» About this exercise: Go through the listing beneath this task and return every line that carries the string "savoir".

» Data provided:
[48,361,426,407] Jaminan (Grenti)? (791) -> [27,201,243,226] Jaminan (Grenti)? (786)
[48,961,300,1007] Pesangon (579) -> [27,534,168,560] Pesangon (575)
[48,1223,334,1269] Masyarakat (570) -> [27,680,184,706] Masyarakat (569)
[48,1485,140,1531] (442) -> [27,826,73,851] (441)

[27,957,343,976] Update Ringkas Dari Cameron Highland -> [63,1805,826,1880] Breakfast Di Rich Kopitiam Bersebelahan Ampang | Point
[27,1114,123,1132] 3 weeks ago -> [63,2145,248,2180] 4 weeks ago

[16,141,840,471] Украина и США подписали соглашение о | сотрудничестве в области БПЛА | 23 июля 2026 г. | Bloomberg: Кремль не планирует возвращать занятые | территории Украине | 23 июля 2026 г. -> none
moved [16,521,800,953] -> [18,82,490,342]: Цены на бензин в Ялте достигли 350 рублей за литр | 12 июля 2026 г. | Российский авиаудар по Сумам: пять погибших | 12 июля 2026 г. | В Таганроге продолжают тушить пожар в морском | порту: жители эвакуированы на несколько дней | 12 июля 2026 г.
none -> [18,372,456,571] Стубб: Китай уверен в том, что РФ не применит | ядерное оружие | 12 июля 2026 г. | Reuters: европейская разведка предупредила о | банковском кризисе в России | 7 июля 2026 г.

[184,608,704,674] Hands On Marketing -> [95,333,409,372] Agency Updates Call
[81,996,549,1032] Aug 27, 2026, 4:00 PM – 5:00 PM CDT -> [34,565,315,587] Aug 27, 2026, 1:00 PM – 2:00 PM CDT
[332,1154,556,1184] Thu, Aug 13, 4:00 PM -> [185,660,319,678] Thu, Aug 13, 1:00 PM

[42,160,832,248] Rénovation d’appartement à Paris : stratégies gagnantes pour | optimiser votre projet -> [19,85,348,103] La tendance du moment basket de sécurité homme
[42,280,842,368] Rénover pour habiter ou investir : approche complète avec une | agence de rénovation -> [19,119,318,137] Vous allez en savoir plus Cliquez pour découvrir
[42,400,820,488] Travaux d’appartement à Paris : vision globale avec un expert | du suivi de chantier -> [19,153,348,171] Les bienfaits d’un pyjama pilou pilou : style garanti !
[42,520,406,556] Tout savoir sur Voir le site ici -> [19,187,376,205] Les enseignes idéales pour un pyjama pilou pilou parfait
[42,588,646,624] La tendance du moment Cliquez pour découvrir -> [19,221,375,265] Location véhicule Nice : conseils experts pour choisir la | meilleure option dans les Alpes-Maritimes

» Response area:
[42,280,842,368] Rénover pour habiter ou investir : approche complète avec une | agence de rénovation -> [19,119,318,137] Vous allez en savoir plus Cliquez pour découvrir
[42,520,406,556] Tout savoir sur Voir le site ici -> [19,187,376,205] Les enseignes idéales pour un pyjama pilou pilou parfait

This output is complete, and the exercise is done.